Presidentes de salas deben rendir informes
Olivero detalló que los presidentes de las salas de la Suprema Corte deben presentar informes sobre el desempeño de los jueces que integran esos órganos.
A su vez, los presidentes de las salas son evaluados por el presidente de la Suprema Corte de Justicia.
Según explicó, el presidente de la alta corte también es sometido a un proceso de evaluación por parte de los demás integrantes.
En el caso del presidente de la Suprema Corte, también se toma en consideración su participación en las audiencias del pleno, las salas reunidas, el Consejo del Poder Judicial y el Consejo de la Defensoría Pública.
Olivero consideró que la evaluación del presidente de la Suprema Corte contiene una gran cantidad de factores que pueden resultar subjetivos y difíciles de medir.
“Definitivamente, la evaluación del juez presidente de la Suprema Corte de Justicia tiene tantos factores que tienden a ser muy subjetivos y difíciles de determinar”, manifestó.
Advierte dificultad para medir resultados
El abogado reconoció que actualmente existe una norma escrita que establece criterios técnicos, éticos y personales para la evaluación de los magistrados.
Sin embargo, sostuvo que la amplitud de esos criterios impide establecer con exactitud matemática el resultado de cada juez.
“Son tantos los factores que difícilmente uno podrá definir o determinar que tal o cual decisión depende”, expresó.
Afirmó que todavía existe un componente subjetivo en el proceso y consideró que los miembros del Consejo Nacional de la Magistratura deben definir con mayor detalle la manera en que se ponderará cada criterio.

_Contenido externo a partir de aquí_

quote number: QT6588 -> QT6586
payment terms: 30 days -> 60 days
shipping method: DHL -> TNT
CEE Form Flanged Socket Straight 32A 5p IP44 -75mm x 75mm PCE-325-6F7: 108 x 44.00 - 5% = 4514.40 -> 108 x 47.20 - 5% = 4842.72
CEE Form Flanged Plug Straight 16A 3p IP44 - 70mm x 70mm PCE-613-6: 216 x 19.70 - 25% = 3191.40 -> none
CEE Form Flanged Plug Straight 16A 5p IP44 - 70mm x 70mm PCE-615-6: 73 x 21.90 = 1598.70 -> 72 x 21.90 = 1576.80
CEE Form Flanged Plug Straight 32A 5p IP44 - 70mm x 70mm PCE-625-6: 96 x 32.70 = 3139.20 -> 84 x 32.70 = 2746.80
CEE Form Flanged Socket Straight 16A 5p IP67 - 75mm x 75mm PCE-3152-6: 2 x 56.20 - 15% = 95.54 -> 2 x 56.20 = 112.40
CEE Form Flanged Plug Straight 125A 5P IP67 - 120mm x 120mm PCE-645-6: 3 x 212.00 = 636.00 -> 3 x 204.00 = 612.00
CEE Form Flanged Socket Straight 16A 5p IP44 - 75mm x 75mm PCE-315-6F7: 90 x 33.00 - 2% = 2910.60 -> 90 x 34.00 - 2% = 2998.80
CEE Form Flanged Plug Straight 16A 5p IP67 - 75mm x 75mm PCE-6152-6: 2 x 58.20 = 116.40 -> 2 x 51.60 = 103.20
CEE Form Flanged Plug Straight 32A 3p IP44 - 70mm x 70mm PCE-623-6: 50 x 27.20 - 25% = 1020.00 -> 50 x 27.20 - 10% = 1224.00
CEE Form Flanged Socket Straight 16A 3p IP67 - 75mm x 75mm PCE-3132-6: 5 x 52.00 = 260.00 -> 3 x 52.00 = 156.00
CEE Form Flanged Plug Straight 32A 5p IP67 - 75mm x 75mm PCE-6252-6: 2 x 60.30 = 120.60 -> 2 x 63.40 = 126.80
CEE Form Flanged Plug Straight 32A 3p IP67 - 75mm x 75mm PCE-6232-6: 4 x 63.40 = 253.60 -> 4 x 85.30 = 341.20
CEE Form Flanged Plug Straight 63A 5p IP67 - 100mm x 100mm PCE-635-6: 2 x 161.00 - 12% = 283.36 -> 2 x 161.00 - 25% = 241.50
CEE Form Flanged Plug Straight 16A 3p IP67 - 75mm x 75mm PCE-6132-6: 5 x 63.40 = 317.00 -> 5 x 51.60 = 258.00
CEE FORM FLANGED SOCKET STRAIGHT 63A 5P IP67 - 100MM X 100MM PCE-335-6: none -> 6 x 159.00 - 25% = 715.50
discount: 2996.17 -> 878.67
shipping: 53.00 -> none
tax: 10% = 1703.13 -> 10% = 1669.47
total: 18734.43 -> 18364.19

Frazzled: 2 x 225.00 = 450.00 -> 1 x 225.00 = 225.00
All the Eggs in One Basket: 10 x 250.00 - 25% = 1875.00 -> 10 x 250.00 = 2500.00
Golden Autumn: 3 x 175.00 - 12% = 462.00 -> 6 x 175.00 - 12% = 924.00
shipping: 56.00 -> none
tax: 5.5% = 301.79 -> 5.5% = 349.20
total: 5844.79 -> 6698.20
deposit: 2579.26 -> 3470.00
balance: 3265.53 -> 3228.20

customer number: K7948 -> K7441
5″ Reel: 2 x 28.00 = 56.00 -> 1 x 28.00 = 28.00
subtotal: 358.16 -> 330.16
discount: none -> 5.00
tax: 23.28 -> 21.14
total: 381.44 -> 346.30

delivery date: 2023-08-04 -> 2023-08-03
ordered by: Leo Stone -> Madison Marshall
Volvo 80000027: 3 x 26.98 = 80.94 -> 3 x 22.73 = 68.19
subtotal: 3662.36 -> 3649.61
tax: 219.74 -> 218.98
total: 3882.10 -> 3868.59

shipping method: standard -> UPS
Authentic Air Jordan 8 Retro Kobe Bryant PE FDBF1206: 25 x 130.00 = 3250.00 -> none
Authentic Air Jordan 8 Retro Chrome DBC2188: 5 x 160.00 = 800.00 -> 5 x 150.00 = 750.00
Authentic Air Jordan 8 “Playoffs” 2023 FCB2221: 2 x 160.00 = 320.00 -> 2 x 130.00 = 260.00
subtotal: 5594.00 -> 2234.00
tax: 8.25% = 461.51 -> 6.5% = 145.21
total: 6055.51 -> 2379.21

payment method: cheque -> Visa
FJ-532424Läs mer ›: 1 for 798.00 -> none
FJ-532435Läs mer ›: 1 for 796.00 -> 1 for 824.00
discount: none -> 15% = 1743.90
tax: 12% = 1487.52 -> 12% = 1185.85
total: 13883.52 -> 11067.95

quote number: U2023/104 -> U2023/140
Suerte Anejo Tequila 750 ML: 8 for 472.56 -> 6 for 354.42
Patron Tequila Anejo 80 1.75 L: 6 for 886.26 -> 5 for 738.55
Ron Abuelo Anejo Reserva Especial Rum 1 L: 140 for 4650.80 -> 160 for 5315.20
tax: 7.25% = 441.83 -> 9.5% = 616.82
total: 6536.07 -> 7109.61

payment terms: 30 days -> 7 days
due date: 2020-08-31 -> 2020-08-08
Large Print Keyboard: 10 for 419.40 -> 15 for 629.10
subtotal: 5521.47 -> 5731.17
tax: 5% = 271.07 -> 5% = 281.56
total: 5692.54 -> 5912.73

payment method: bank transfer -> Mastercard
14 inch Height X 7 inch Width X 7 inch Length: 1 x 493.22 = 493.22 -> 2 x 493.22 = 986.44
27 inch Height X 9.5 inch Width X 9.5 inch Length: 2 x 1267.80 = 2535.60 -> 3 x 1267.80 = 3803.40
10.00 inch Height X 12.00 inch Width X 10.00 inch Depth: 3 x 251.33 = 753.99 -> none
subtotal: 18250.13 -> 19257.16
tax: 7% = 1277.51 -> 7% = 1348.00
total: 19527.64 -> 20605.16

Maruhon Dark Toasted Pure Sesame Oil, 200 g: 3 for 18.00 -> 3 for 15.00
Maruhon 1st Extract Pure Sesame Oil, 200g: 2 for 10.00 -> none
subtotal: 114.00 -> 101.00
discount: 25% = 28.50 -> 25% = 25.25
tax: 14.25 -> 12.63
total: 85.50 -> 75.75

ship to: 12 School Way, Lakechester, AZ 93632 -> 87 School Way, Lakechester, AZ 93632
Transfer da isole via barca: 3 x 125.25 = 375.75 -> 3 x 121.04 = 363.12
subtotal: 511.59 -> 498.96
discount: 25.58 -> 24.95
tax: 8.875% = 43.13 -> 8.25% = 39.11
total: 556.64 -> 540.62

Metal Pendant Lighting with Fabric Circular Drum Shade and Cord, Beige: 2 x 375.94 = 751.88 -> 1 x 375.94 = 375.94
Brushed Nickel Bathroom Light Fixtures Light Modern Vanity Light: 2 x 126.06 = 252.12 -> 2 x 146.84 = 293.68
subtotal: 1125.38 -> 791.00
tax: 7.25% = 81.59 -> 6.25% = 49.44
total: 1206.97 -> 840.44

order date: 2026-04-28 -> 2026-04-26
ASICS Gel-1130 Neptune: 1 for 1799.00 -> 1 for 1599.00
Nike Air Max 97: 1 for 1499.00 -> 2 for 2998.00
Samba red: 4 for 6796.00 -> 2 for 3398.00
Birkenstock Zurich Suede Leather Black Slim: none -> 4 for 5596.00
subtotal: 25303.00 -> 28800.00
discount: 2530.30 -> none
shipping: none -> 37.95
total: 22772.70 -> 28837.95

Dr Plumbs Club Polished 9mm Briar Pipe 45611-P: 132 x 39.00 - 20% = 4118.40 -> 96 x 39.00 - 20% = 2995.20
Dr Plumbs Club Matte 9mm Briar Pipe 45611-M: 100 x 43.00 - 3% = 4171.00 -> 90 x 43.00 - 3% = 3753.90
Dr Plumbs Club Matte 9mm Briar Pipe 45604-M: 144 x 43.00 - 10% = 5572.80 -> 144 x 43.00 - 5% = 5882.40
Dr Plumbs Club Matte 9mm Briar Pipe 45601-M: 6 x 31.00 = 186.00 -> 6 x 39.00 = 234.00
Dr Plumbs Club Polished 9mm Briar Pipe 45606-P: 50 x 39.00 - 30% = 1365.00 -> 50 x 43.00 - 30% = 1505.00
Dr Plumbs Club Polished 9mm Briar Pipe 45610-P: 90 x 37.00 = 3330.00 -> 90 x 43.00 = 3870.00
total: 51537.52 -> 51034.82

Olivero señaló que la composición del Consejo Nacional de la Magistratura también puede tener un peso importante en las decisiones finales.
Agregó que aspectos como los votos disidentes, la participación en las audiencias, la asistencia y los retrasos acumulados en la resolución de expedientes pueden influir en la evaluación.
También mencionó la mora judicial como uno de los factores que podrían afectar el desempeño de los magistrados, especialmente cuando se trata de casos relevantes que permanecen pendientes en una sala.
Olivero indicó que en una próxima entrega abordará los criterios utilizados para evaluar a los jueces de los tribunales ordinarios y de derecho común.